■ Your objective ■
Set down each entry exactly as it stands, without altering a single character.

■ Exercise materials ■

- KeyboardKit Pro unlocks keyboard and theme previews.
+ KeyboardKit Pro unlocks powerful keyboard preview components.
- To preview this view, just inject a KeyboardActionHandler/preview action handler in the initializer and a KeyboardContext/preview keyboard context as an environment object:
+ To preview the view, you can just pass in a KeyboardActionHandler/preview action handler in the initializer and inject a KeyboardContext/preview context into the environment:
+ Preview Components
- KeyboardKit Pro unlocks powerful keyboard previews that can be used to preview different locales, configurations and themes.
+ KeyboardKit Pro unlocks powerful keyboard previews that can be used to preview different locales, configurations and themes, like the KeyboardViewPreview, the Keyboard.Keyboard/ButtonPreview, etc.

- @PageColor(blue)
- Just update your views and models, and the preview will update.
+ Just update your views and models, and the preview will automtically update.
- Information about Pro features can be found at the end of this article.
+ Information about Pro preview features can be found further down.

■ Your response ■
- KeyboardKit Pro unlocks keyboard and theme previews.
+ KeyboardKit Pro unlocks powerful keyboard preview components.
- To preview this view, just inject a KeyboardActionHandler/preview action handler in the initializer and a KeyboardContext/preview keyboard context as an environment object:
+ To preview the view, you can just pass in a KeyboardActionHandler/preview action handler in the initializer and inject a KeyboardContext/preview context into the environment:
+ Preview Components
- KeyboardKit Pro unlocks powerful keyboard previews that can be used to preview different locales, configurations and themes.
+ KeyboardKit Pro unlocks powerful keyboard previews that can be used to preview different locales, configurations and themes, like the KeyboardViewPreview, the Keyboard.Keyboard/ButtonPreview, etc.

- @PageColor(blue)
- Just update your views and models, and the preview will update.
+ Just update your views and models, and the preview will automtically update.
- Information about Pro features can be found at the end of this article.
+ Information about Pro preview features can be found further down.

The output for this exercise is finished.